Restano però al riguardo della Francia indicazioni di sue presenze, come per gli Stati Uniti; anche se in misura e di portata minori. Restano le esercitazioni del tardo pomeriggio fino a sera da Solenzara. Resta quel messaggio radio, nel quale si ricerca la Clemenceau. Restano, come sul Deck Log della Saratoga, le identità di scrittura sui libri di bordo delle sue portaerei. Resta l'assenza di una di queste portaerei, secondo il suo libro di bordo a Tolone, dalla rassegna di Cols Bleu sulla dislocazione delle unità della Marina, non solo nel Mediterraneo, ma in ogni altro mare od oceano. Restano tutti quei velivoli dalla o verso la Francia nelle ore circostanti la sciagura.

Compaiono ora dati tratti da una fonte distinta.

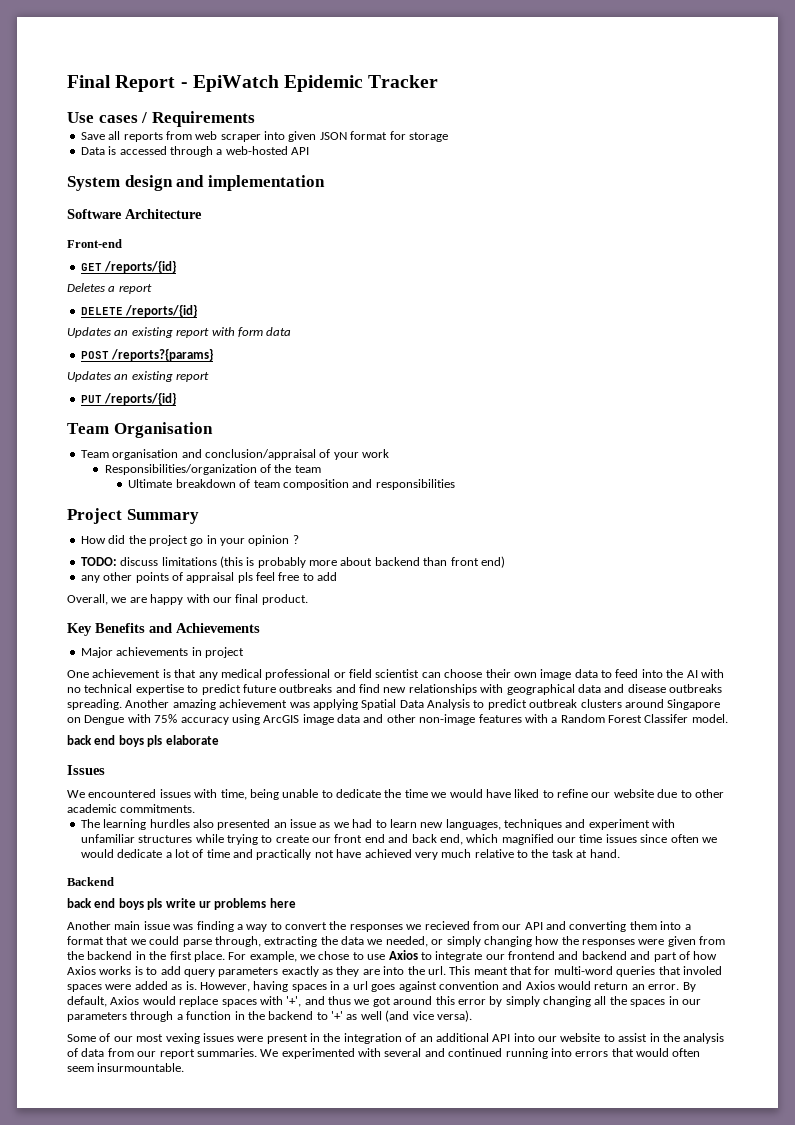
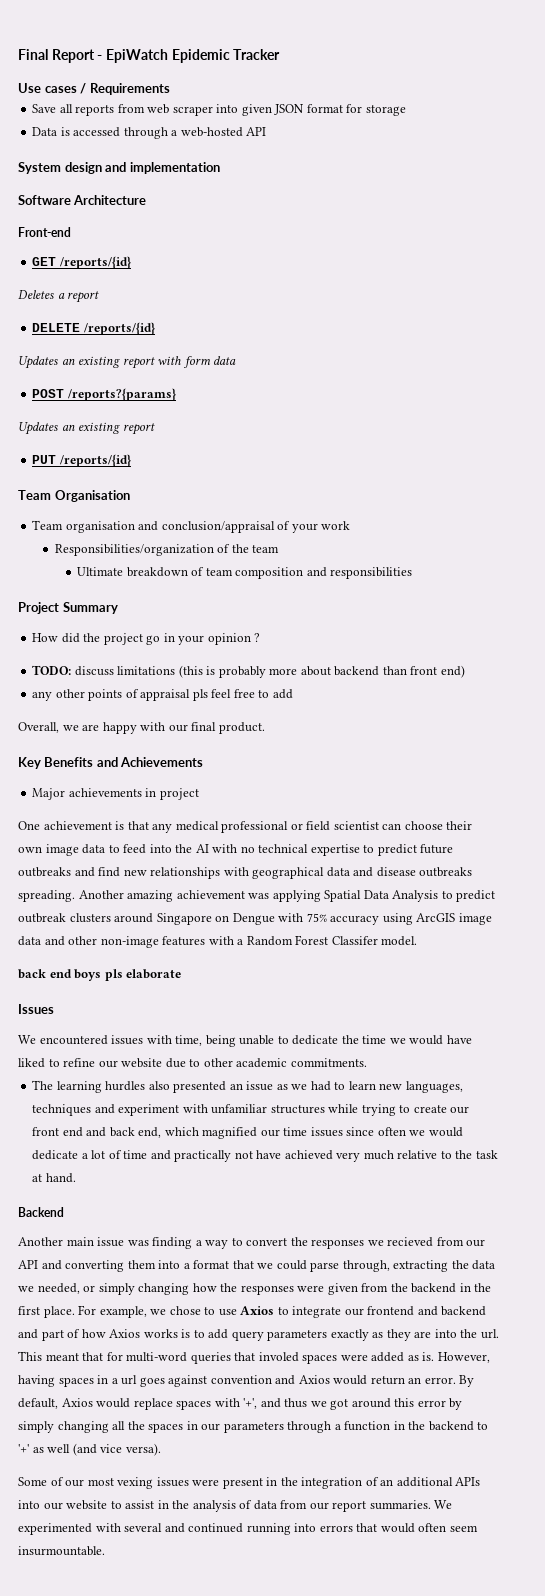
[67,898,296,910] // back end boys pls write ur problems here -> (64, 1212) none
[492,1034,511,1042] API -> [455,1477,481,1486] APIs

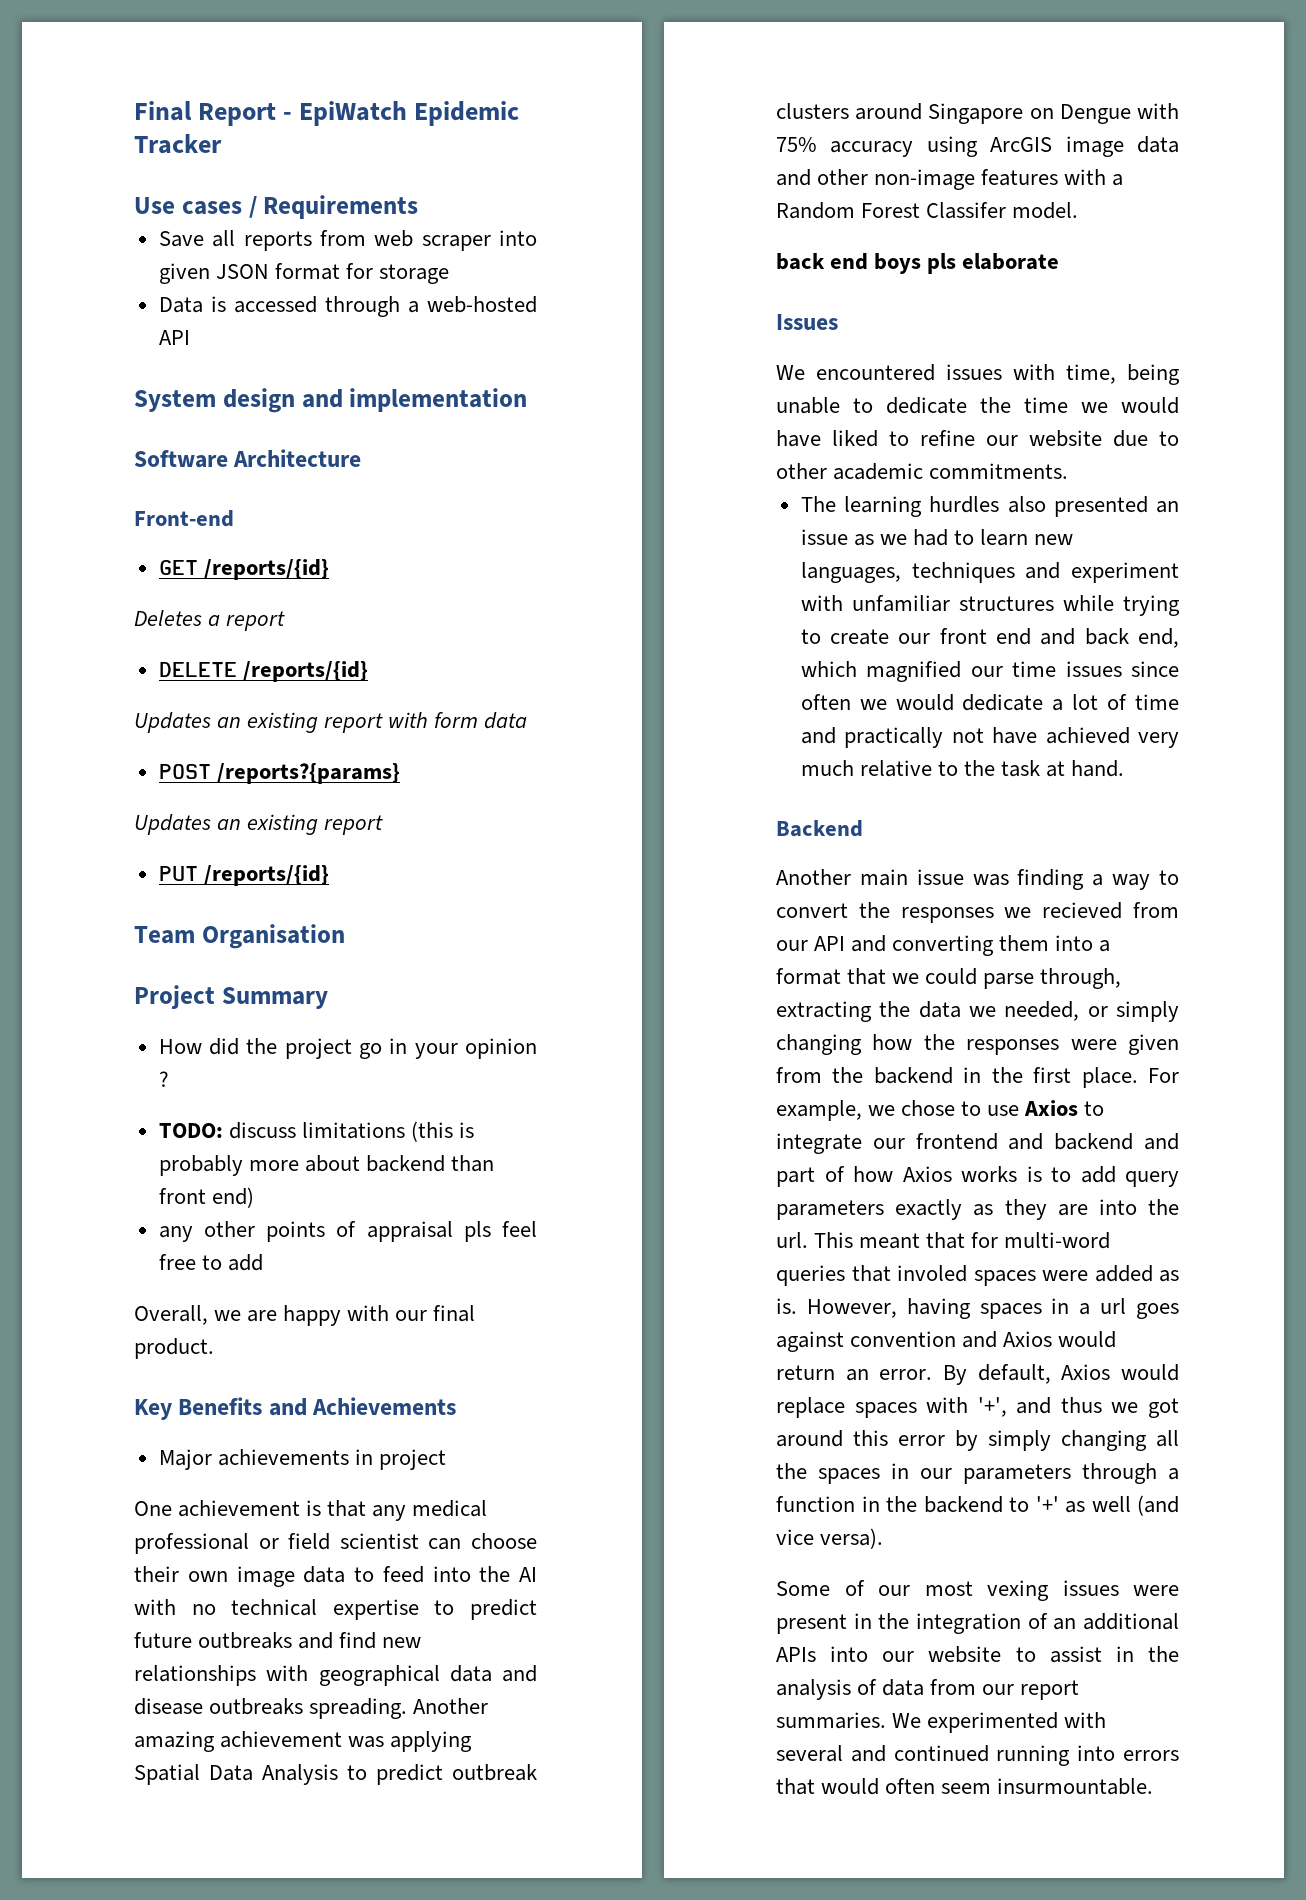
[32,520,351,533] [54,544,280,556] [77,567,413,579] // Team organisation and conclusion/appraisal of your work // Responsibilities/organization of the team // Ultimate breakdown of team composition and responsibilities -> (345, 936) none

Non può accettarsi l'assenza di detezioni radar di Difesa Aerea sul Tirreno. Non può accettarsi l'ignoranza della situazione dei voli. Non può accettarsi il difetto del movente tante volte sostenuto e anche da ambienti autorevoli, anche se non provato.

Certo tali elementi non costituiscono prove dirette di attività. Sono soltanto indicazioni di possibili presenze. Indizi, ma non tanti quanti per gli Stati Uniti e così univoci e concordi.

In definitiva una pessima esperienza in materia di assistenza giudiziaria, un chiaro esempio di come ancora non funzionino i meccanismi di cooperazione tra gi Stati, specie quando alcuno di essi teme lesioni alla sua sovranità - intesa secondo concezioni vecchie di secoli, che potrebbero e dovrebbero essere superate - e conseguenti violazioni dei suoi arcana. La Francia non è nuova a condotte del genere. Queste scelte le aveva mostrate, e a lungo negli anni, nei confronti dei terrorismi nazionali ed internazionali, sino a quando anch'essa non li ha provati nella carne ed ha allora accennato a limitate aperture nei confronti di inchieste di altri Paesi e di collaborazione verso pericoli comuni. Per poi riprendere la vecchia linea appena si sono profilate richieste per un delitto politico gravissimo come l'attentato al Sommo Pontefice.